Note If the path of the Python interpreter refers to the Python archive file, relative path should be used instead of absolute path.

Python interpreter of client #

Python is needed at the client side to parse the Python user-defined functions during compiling the job.

You could specify the custom Python interpreter used at the client side by activating it in the current session.

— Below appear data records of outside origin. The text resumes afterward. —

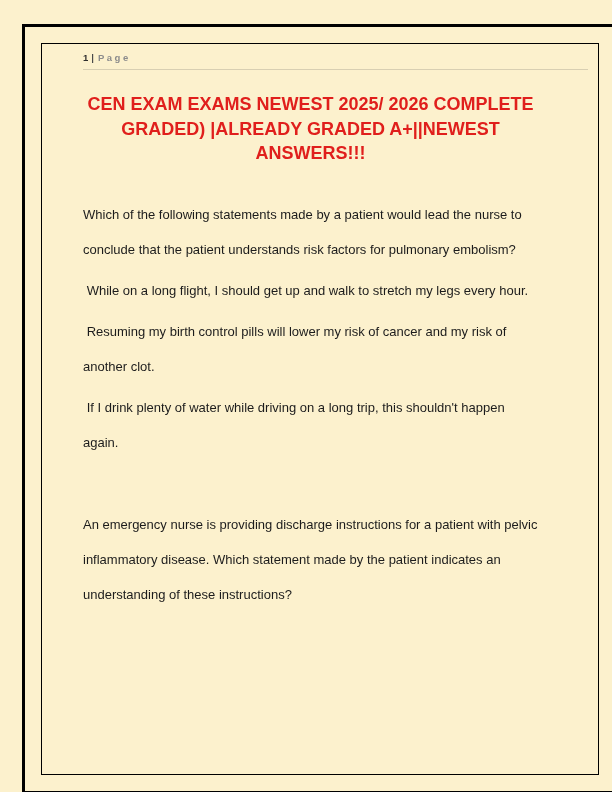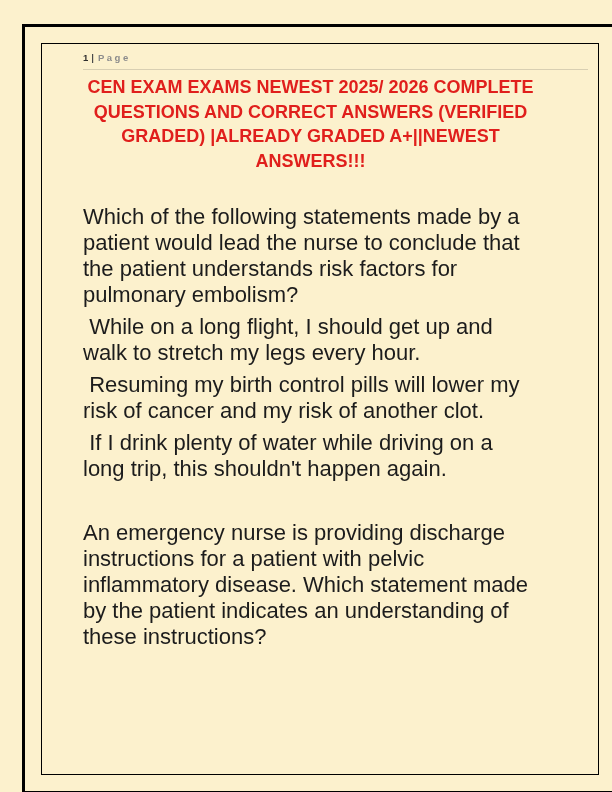--- a/index.html
+++ b/index.html
@@ -56,34 +56,34 @@
     letter-spacing: 2.5px;
   }
   .header-rule {
     height: 1px;
     background: #d8cfb2;
     margin-top: 5px;
   }
 
   .doc-title {
     width: 455px;
-    margin: 5px 0 31px 0;
+    margin: 22px 0 31px 0;
     text-align: center;
     color: var(--title);
     font-weight: 700;
     font-size: 18px;
     line-height: 24.5px;
   }
   .doc-title .title-line { white-space: nowrap; }
 
   .doc-body {
     width: 455px;
     color: var(--text);
-    font-size: 22px;
-    line-height: 26px;
+    font-size: 13px;
+    line-height: 35px;
   }
   .doc-body p {
     margin: 0 0 6px 0;
     white-space: pre-wrap;
     word-wrap: break-word;
   }
   .doc-body p.spacer { min-height: 24.5px; }
   .hl { background: var(--hl); }
 </style>
 </head>
@@ -93,21 +93,20 @@
   <div class="frame-outer">
     <div class="frame-inner">
 
       <div class="page-header">
         <span class="pg-num">1</span><span class="pg-sep">|</span><span class="pg-label">Page</span>
       </div>
       <div class="header-rule"></div>
 
       <div class="doc-title">
         <div class="title-line">CEN EXAM EXAMS NEWEST 2025/ 2026 COMPLETE</div>
-        <div class="title-line">QUESTIONS AND CORRECT ANSWERS (VERIFIED</div>
         <div class="title-line">GRADED) |ALREADY GRADED A+||NEWEST</div>
         <div class="title-line">ANSWERS!!!</div>
       </div>
 
       <div class="doc-body" id="doc-body">
           <p><span>Which of the following statements made by a patient would lead the nurse to conclude that the patient understands risk factors for pulmonary embolism?</span></p>
           <p><span> While on a long flight, I should get up and walk to stretch my legs every hour.</span></p>
           <p><span> Resuming my birth control pills will lower my risk of cancer and my risk of another clot.</span></p>
           <p><span> If I drink plenty of water while driving on a long trip, this shouldn't happen again.</span></p>
           <p class="spacer"> </p>

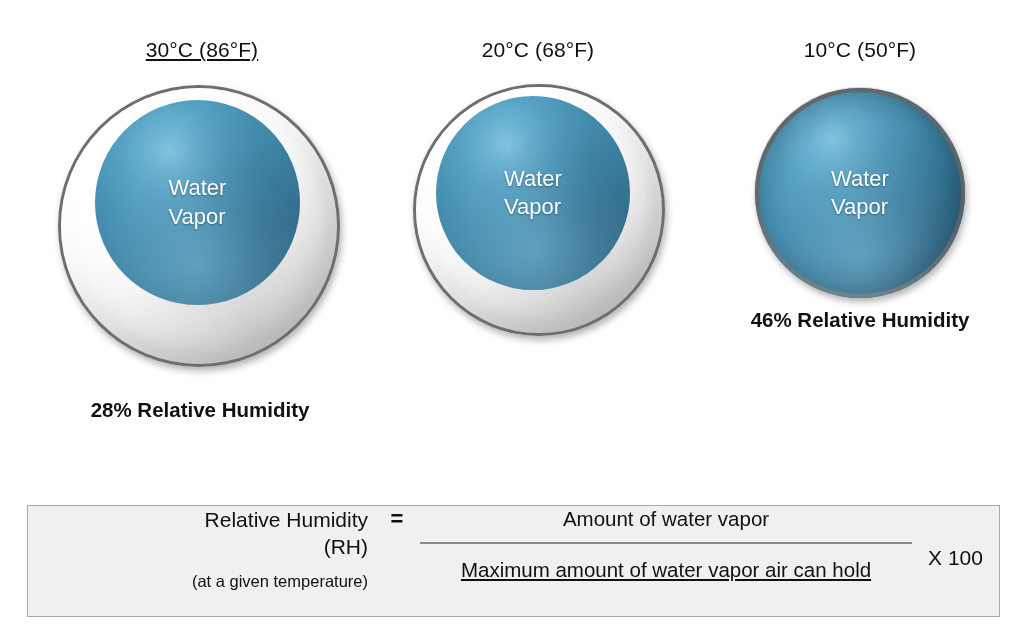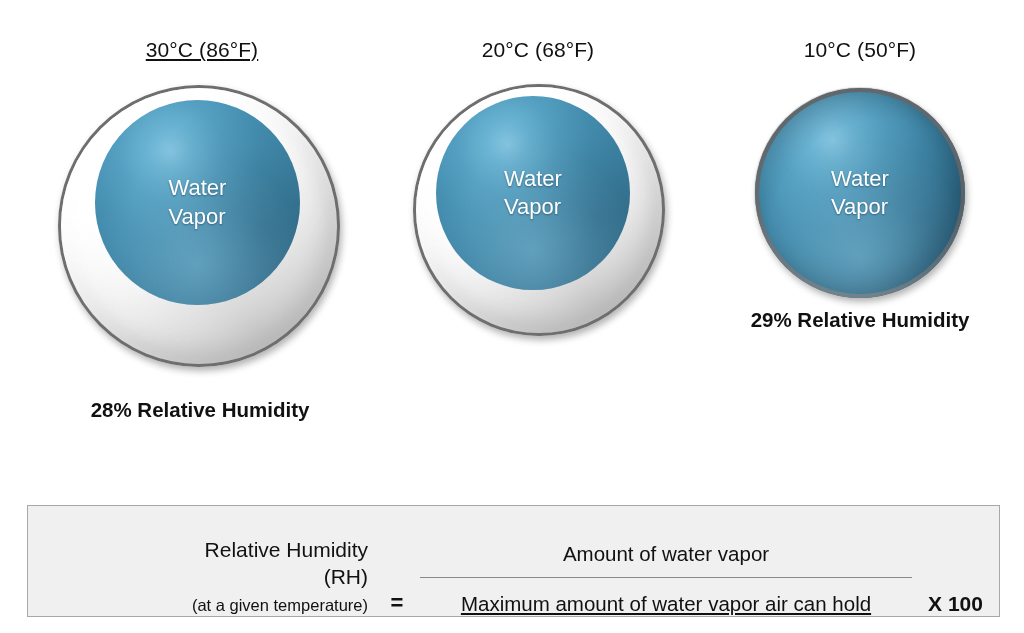--- a/index.html
+++ b/index.html
@@ -144,34 +144,34 @@
   .formula-box {
     position: absolute;
     left: 27px;
     top: 505px;
     width: 973px;
     height: 112px;
     box-sizing: border-box;
     background: #f0f0f0;
     border: 1.5px solid #a8a8a8;
     display: flex;
-    align-items: flex-end;
+    align-items: flex-start;
   }
 
   .formula-lhs {
     width: 340px;
     text-align: right;
     padding-right: 6px;
     font-size: 21px;
     line-height: 1.30;
     color: #111111;
   }
   .lhs-line1 { display: block; }
   .lhs-line2 { display: block; margin-left: 45px; }
-  .lhs-line3 { display: block; font-size: 16.5px; margin-top: 4px; }
+  .lhs-line3 { display: block; font-size: 16.5px; margin-top: 10px; }
 
   .formula-eq {
     width: 46px;
     text-align: center;
     font-size: 22px;
     font-weight: 700;
     color: #111111;
   }
 
   .fraction {
@@ -186,22 +186,23 @@
     height: 1.5px;
     background: #8a8a8a;
     width: 100%;
   }
   .denominator { padding: 13px 10px 0; text-decoration: underline; }
 
   .formula-mult {
     flex: 1;
     text-align: center;
     font-size: 21px;
-    font-weight: 700;
-    color: #111111;
+    font-weight: 400;
+    color: #111111;
+    margin-top: 40px;
   }
 </style>
 </head>
 <body>
 
 <div class="stage">
 
   <div class="temp-label" style="left:82px; top:38px; width:240px;text-decoration:underline;">30°C (86°F)</div>
 
   <div class="parcel" style="left:58px; top:85px; width:282px; height:282px;">
@@ -233,21 +234,21 @@
 
   <div class="parcel" style="left:755px; top:88px; width:210px; height:210px;">
     <div class="vapor-sphere saturated" style="left:0; top:0; width:210px; height:210px;">
       <div class="vapor-text">
         <span>Water</span>
         <span>Vapor</span>
       </div>
     </div>
   </div>
 
-  <div class="rh-label" style="left:700px; top:308px; width:320px;">29% Relative Humidity</div>
+  <div class="rh-label" style="left:700px; top:308px; width:320px;">46% Relative Humidity</div>
 
   <div class="formula-box">
 
     <div class="formula-lhs">
       <span class="lhs-line1">Relative Humidity</span>
       <span class="lhs-line2">(RH)</span>
       <span class="lhs-line3">(at a given temperature)</span>
     </div>
 
     <div class="formula-eq">=</div>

source my_env/bin/activate

or specify it using configuration python.client.executable, command line arguments -pyclientexec or --pyClientExecutable, environment variable PYFLINK_CLIENT_EXECUTABLE

How to specify Python Dependencies in Java/Scala Program #

It also supports to use Python user-defined functions in the Java Table API programs or pure SQL programs. The following code shows a simple example on how to use the Python user-defined functions in a Java Table API program:

import org.apache.flink.configuration.CoreOptions;
import org.apache.flink.table.api.EnvironmentSettings;
import org.apache.flink.table.api.TableEnvironment;

TableEnvironment tEnv = TableEnvironment.create(
    EnvironmentSettings.inBatchMode());
tEnv.getConfig().set(CoreOptions.DEFAULT_PARALLELISM, 1);

// register the Python UDF
tEnv.executeSql("create temporary system function add_one as 'add_one.add_one' language python");

tEnv.createTemporaryView("source", tEnv.fromValues(1L, 2L, 3L).as("a"));

// use Python UDF in the Java Table API program
tEnv.executeSql("select add_one(a) as a from source").collect();

You can refer to the SQL statement about CREATE FUNCTION for more details on how to create Python user-defined functions using SQL statements.

The Python dependencies could then be specified via the Python config options, such as python.archives, python.files, python.requirements, python.client.executable, python.executable. etc or through command line arguments when submitting the job.